- **Action item**
Would you reproduce every record exactly, leaving out the pictures?

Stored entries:
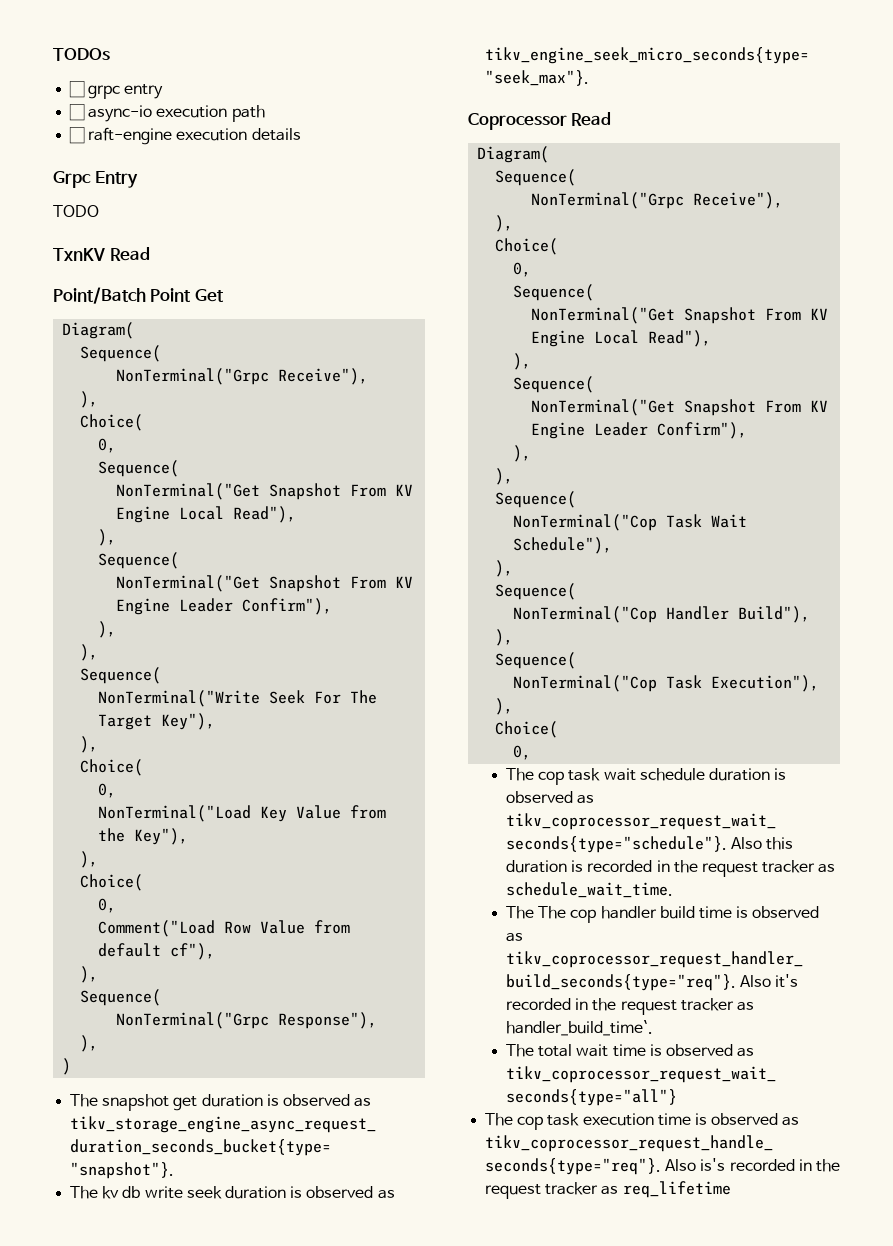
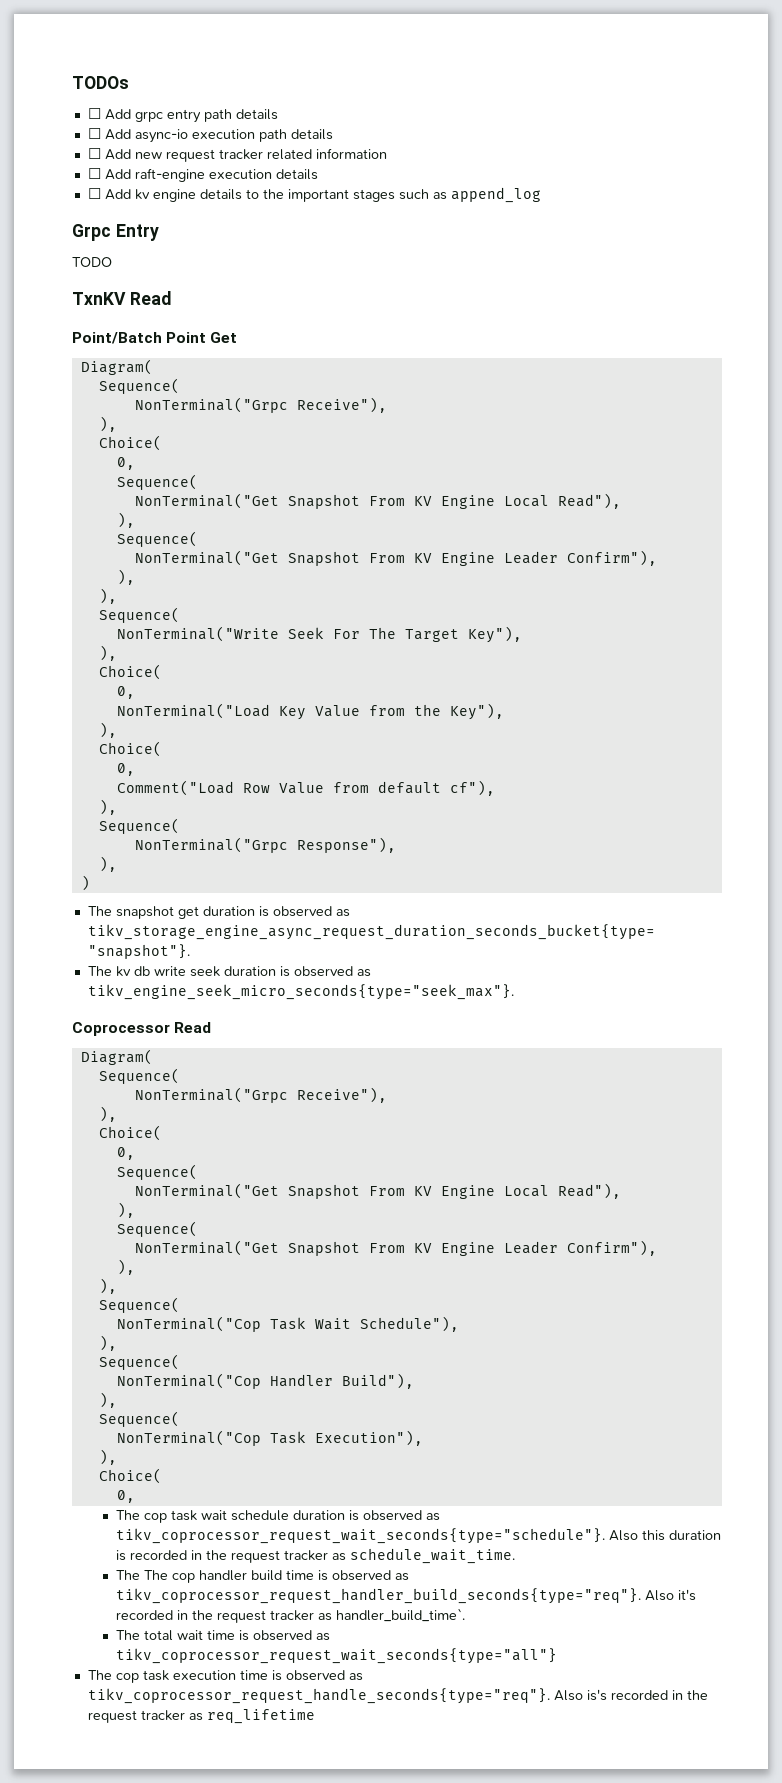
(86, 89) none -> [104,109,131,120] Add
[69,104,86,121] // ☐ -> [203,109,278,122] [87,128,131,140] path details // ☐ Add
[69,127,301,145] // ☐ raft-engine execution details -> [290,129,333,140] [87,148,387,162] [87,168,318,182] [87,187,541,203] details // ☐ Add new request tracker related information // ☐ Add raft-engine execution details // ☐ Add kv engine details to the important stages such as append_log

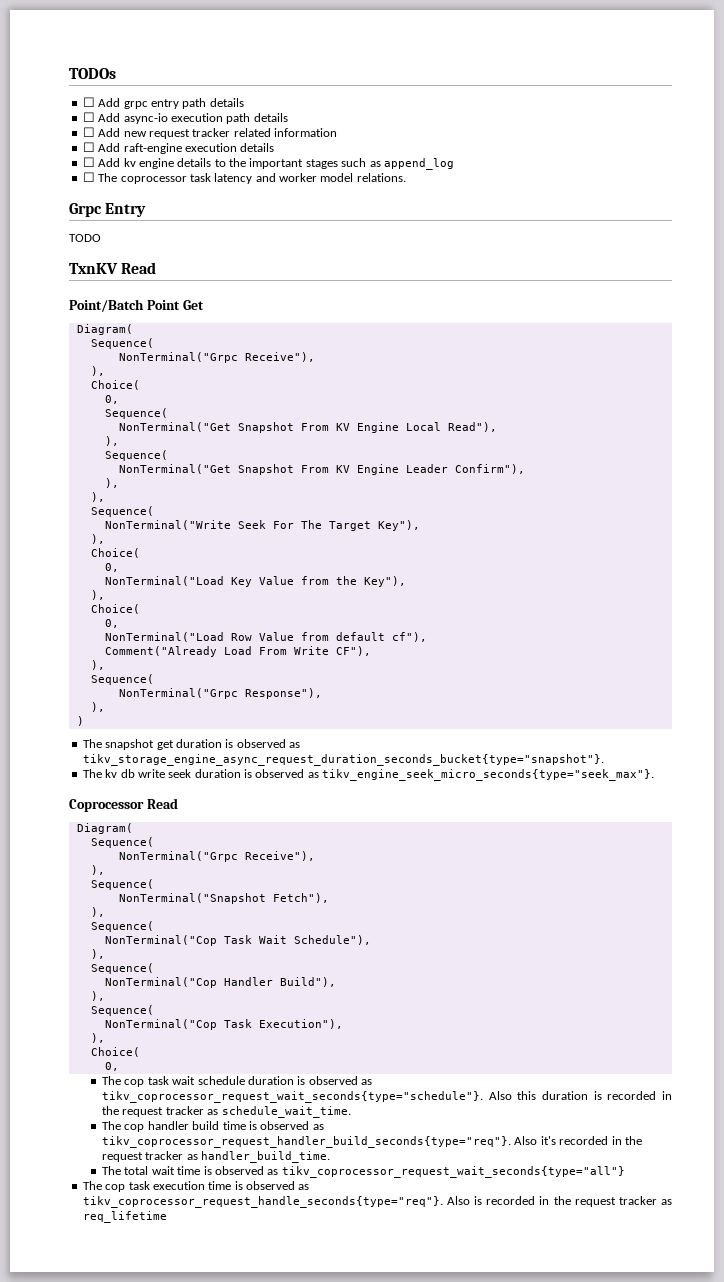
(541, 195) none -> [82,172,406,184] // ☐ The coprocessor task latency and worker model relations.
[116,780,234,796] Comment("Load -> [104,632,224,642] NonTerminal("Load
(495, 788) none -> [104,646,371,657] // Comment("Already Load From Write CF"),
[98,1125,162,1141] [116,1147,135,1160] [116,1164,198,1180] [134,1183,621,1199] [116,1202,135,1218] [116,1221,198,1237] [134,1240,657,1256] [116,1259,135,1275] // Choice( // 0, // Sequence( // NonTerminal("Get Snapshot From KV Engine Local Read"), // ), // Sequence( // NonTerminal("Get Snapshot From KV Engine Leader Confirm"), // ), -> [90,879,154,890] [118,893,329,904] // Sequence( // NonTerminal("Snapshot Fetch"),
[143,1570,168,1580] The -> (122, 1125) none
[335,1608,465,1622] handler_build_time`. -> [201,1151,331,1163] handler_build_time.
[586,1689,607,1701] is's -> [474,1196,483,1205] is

- **Exercise answer**
(86, 89) none -> [104,109,131,120] Add
[69,104,86,121] // ☐ -> [203,109,278,122] [87,128,131,140] path details // ☐ Add
[69,127,301,145] // ☐ raft-engine execution details -> [290,129,333,140] [87,148,387,162] [87,168,318,182] [87,187,541,203] details // ☐ Add new request tracker related information // ☐ Add raft-engine execution details // ☐ Add kv engine details to the important stages such as append_log

(541, 195) none -> [82,172,406,184] // ☐ The coprocessor task latency and worker model relations.
[116,780,234,796] Comment("Load -> [104,632,224,642] NonTerminal("Load
(495, 788) none -> [104,646,371,657] // Comment("Already Load From Write CF"),
[98,1125,162,1141] [116,1147,135,1160] [116,1164,198,1180] [134,1183,621,1199] [116,1202,135,1218] [116,1221,198,1237] [134,1240,657,1256] [116,1259,135,1275] // Choice( // 0, // Sequence( // NonTerminal("Get Snapshot From KV Engine Local Read"), // ), // Sequence( // NonTerminal("Get Snapshot From KV Engine Leader Confirm"), // ), -> [90,879,154,890] [118,893,329,904] // Sequence( // NonTerminal("Snapshot Fetch"),
[143,1570,168,1580] The -> (122, 1125) none
[335,1608,465,1622] handler_build_time`. -> [201,1151,331,1163] handler_build_time.
[586,1689,607,1701] is's -> [474,1196,483,1205] is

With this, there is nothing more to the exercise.